Operations

Introduction

Isoreader provides a number of general purpose operations that work on all supported IRMS data formats such as caching of files, parallel processing and catching read errors. This vignette demonstrates some of these general operations.

# load isoreader package
library(isoreader)

Supported file types

# list all suported file types
iso_get_supported_file_types() |>
  dplyr::select(extension, software, description, type) |>
  knitr::kable()

extension	software	description	type
.cf	Isodat	Continuous Flow file format (older)	continuous flow
.cf.rds	isoreader	R Data Storage	continuous flow
.dxf	Isodat	Continuous Flow file format (newer)	continuous flow
.iarc	ionOS	Continuous Flow data archive	continuous flow
.caf	Isodat	Dual Inlet file format (older)	dual inlet
.di.rds	isoreader	R Data Storage	dual inlet
.did	Isodat	Dual Inlet file format (newer)	dual inlet
.txt	Nu	Dual Inlet file format	dual inlet
.scan.rds	isoreader	R Data Storage	scan
.scn	Isodat	Scan file format	scan

Messages

By default, isoreader is quite verbose to let the user know what is happening. However, most functions can be silenced by adding the parameter quiet = TRUE to the function call. This can also be done globally using iso_turn_info_messages_off()

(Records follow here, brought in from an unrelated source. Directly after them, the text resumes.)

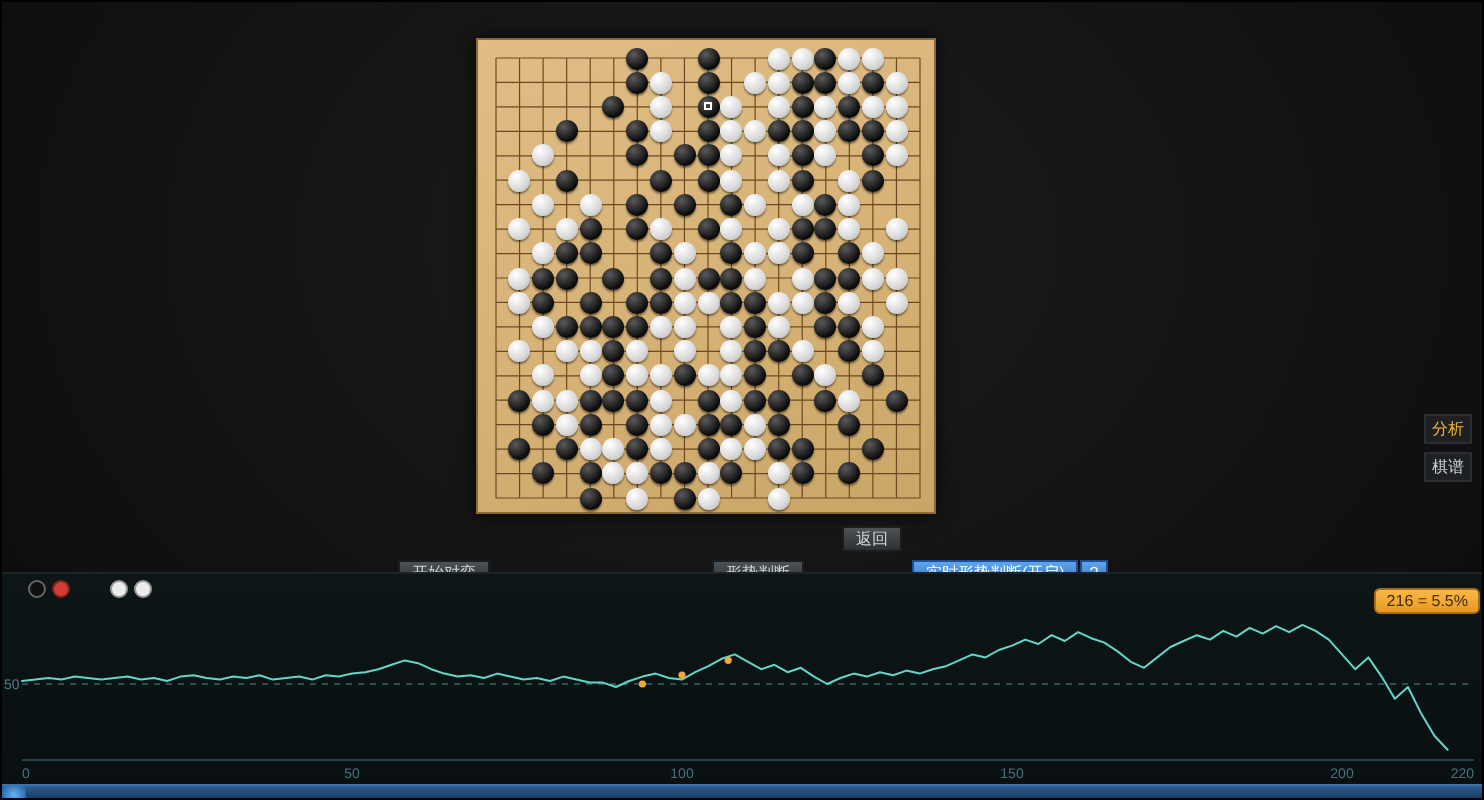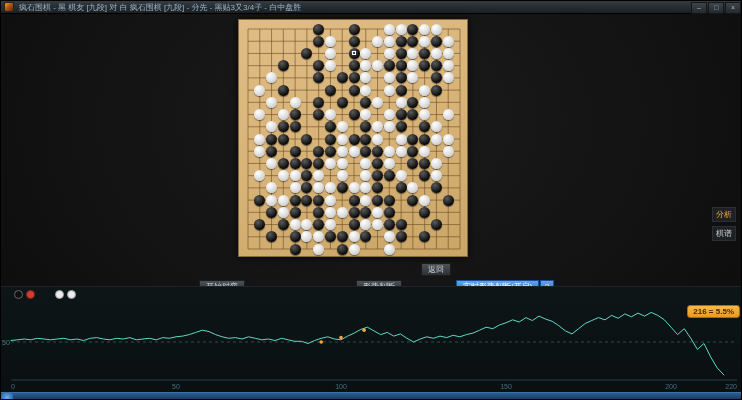--- a/index.html
+++ b/index.html
@@ -77,15 +77,6 @@
 
 <div class="window">
 
-  <div class="titlebar">
-    <span class="app-icon"></span>
-    <span class="title-text">疯石围棋 - 黑 棋友 [九段] 对 白 疯石围棋 [九段] - 分先 - 黑贴3又3/4子 - 白中盘胜</span>
-    <span class="winbtns">
-      <span class="winbtn">–</span>
-      <span class="winbtn">□</span>
-      <span class="winbtn">×</span>
-    </span>
-  </div>
 
   <div class="board" id="board">
     <svg id="board-grid" width="230" height="238">

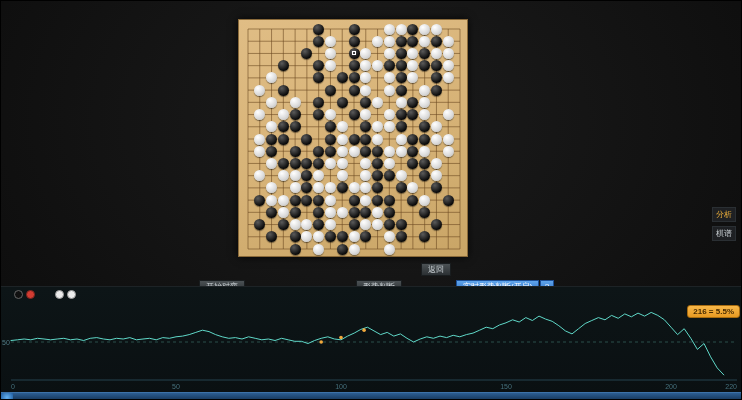--- a/index.html
+++ b/index.html
@@ -63,8 +63,8 @@
   .legend .dot { width:9px; height:9px; border-radius:50%; border:1px solid #555; box-sizing:border-box; }
   .legend .gap { width:14px; }
   .chart-svg { position:absolute; left:0; top:4px; }
-  .tooltip { position:absolute; right:3px; top:18px; background:linear-gradient(#f8b84a,#e89a22);
-    color:#4a2c00; font-size:8px; font-weight:bold; padding:1px 5px; border-radius:3px;
+  .tooltip { position:absolute; right:3px; top:7px; background:linear-gradient(#f8b84a,#e89a22);
+    color:#4a2c00; font-size:8px; font-weight:normal; padding:1px 5px; border-radius:3px;
     border:1px solid #a86c10; }
   
   .taskbar { position:absolute; left:0; top:391px; width:742px; height:9px;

# read a file in the default verbose mode
iso_get_reader_example("dual_inlet_example.did") |>
  iso_read_dual_inlet() |>
  iso_select_file_info(file_datetime, `Identifier 1`) |>
  iso_get_file_info() |>
  knitr::kable()
#> Info: preparing to read 1 data files (all will be cached)...
#> Info: reading file 'dual_inlet_example.did' from cache...
#> Info: finished reading 1 files in 0.26 secs
#> Info: selecting/renaming the following file info across 1 data file(s): 'file_datetime', 'Identifier 1'
#> Info: aggregating file info from 1 data file(s)

file_id	file_datetime	Identifier 1
dual_inlet_example.did	2014-10-27 11:23:54	CIT Carrara


# read the same file but make the read process quiet
iso_get_reader_example("dual_inlet_example.did") |>
  iso_read_dual_inlet(quiet = TRUE) |>
  iso_select_file_info(file_datetime, `Identifier 1`) |>
  iso_get_file_info() |>
  knitr::kable()
#> Info: selecting/renaming the following file info across 1 data file(s): 'file_datetime', 'Identifier 1'
#> Info: aggregating file info from 1 data file(s)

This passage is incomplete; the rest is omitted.